**THE DATA**

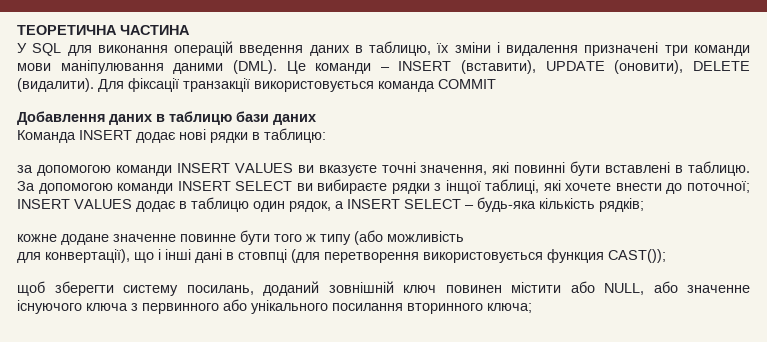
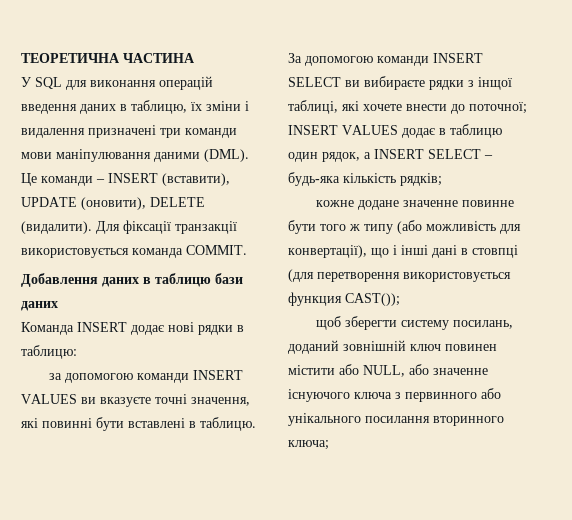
- Для фіксації транзакції використовується команда COMMIT
+ Для фіксації транзакції використовується команда COMMIT.
- кожне додане значенне повинне бути того ж типу (або можливість
- для конвертації), що і інші дані в стовпці (для перетворення використовується функция CAST());
+ кожне додане значенне повинне бути того ж типу (або можливість для конвертації), що і інші дані в стовпці (для перетворення використовується функция CAST());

**EXERCISE BRIEF**
Every line in the data above needs to be given again exactly, pictures aside.

**ANSWER FOR THIS EXERCISE**
- Для фіксації транзакції використовується команда COMMIT
+ Для фіксації транзакції використовується команда COMMIT.
- кожне додане значенне повинне бути того ж типу (або можливість
- для конвертації), що і інші дані в стовпці (для перетворення використовується функция CAST());
+ кожне додане значенне повинне бути того ж типу (або можливість для конвертації), що і інші дані в стовпці (для перетворення використовується функция CAST());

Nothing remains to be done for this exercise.